The Treasury Department’s Office of Foreign Assets Control (OFAC) slapped sanctions on Ivory Coast leaders yesterday to protest President Laurent Gbagbo's refusal to step down after he lost the November 28, 2010 run-off election between himself and Alassane Ouattara.
The sanctions prohibit US citizens from doing business with Gbagbo, his wife Simone Gbagbo as well as their allies foreign minister Alcide Ilahiri Djedje, spokesman and political leader Pascal Affi N'Guessan and chief of staff Desire Tagro. In addition, any US assets they have are now frozen.
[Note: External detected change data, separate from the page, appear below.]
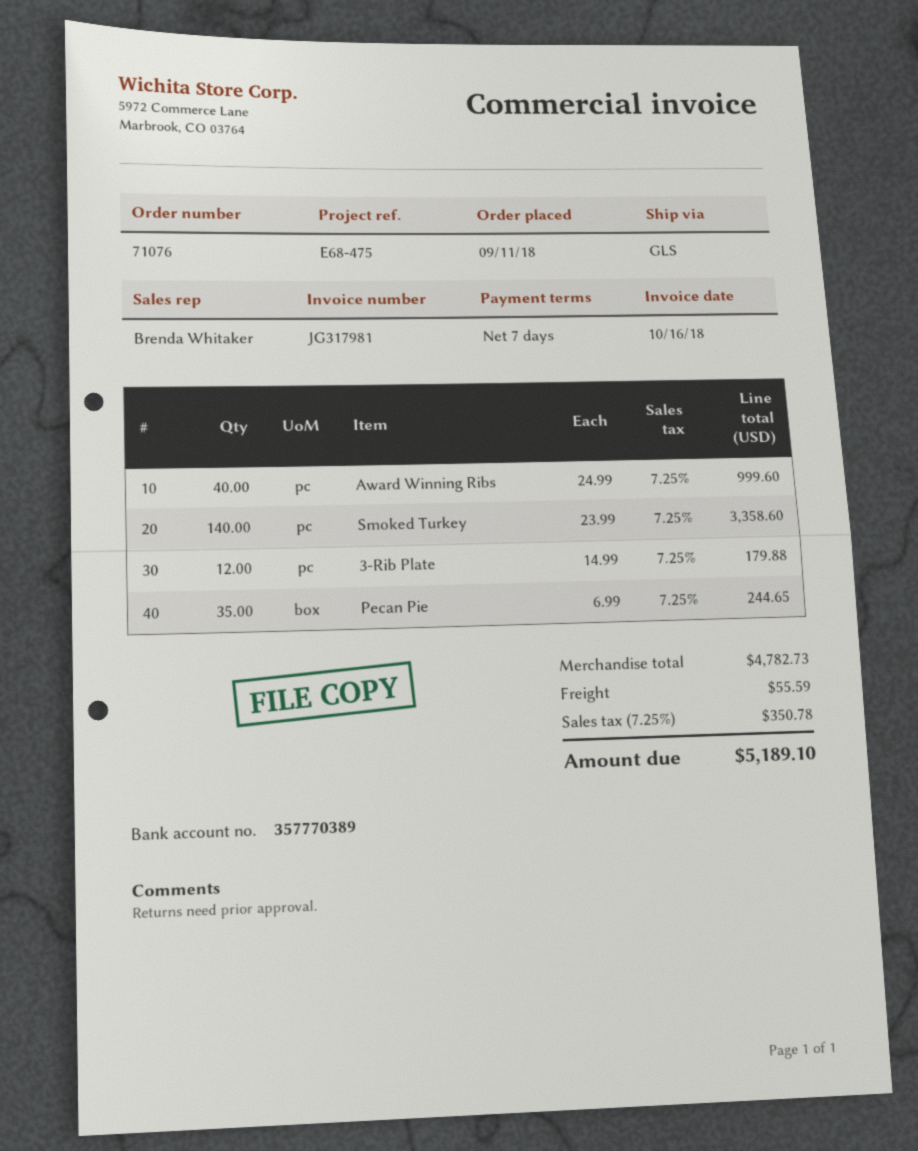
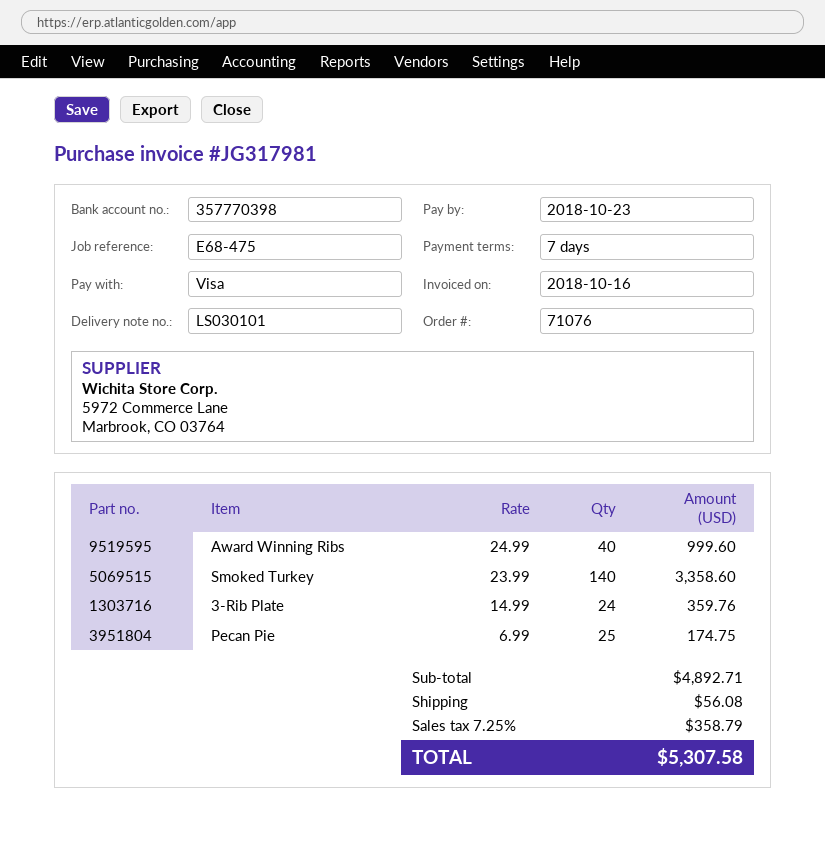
bank account: 357770389 -> 357770398
3-Rib Plate: 12 x 14.99 = 179.88 -> 24 x 14.99 = 359.76
Pecan Pie: 35 x 6.99 = 244.65 -> 25 x 6.99 = 174.75
subtotal: 4782.73 -> 4892.71
shipping: 55.59 -> 56.08
tax: 7.25% = 350.78 -> 7.25% = 358.79
total: 5189.10 -> 5307.58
“Laurent Gbagbo continues to demonstrate wanton disregard for the will and well-being of the people of Côte d’Ivoire,” OFAC Director Adam Szubin said in a statement. “Today’s designations will isolate him and his inner circle from the world’s financial system and underscore the desire of the international community that he step down.”
Gbagbo has refused to accept the results of the election. Ouattara was declared the winner by the Independent Election Commission (CEI) and was certified by the Special Representative of the United Nations (UN) Secretary-General. The election results have been endorsed by the UN Security Council, the African Union, the European Union, and the Economic Community of West African States.
Before Gbagbo swore himself in, on Dec. 5, President Obama sent him a written message, via the US Ambassador, suggesting that he didn't relinquish power he would face isolation and targeted sanctions. Alternately, President Obama said that if he stepped down there would be a role for him in the international community – a suggestion that a job and soft landing would be provided for him.
The White House has twice attempted to call Gbagbo so President Obama could talk to him. Gbagbo would not take the call. President Obama last tried to call in mid-December.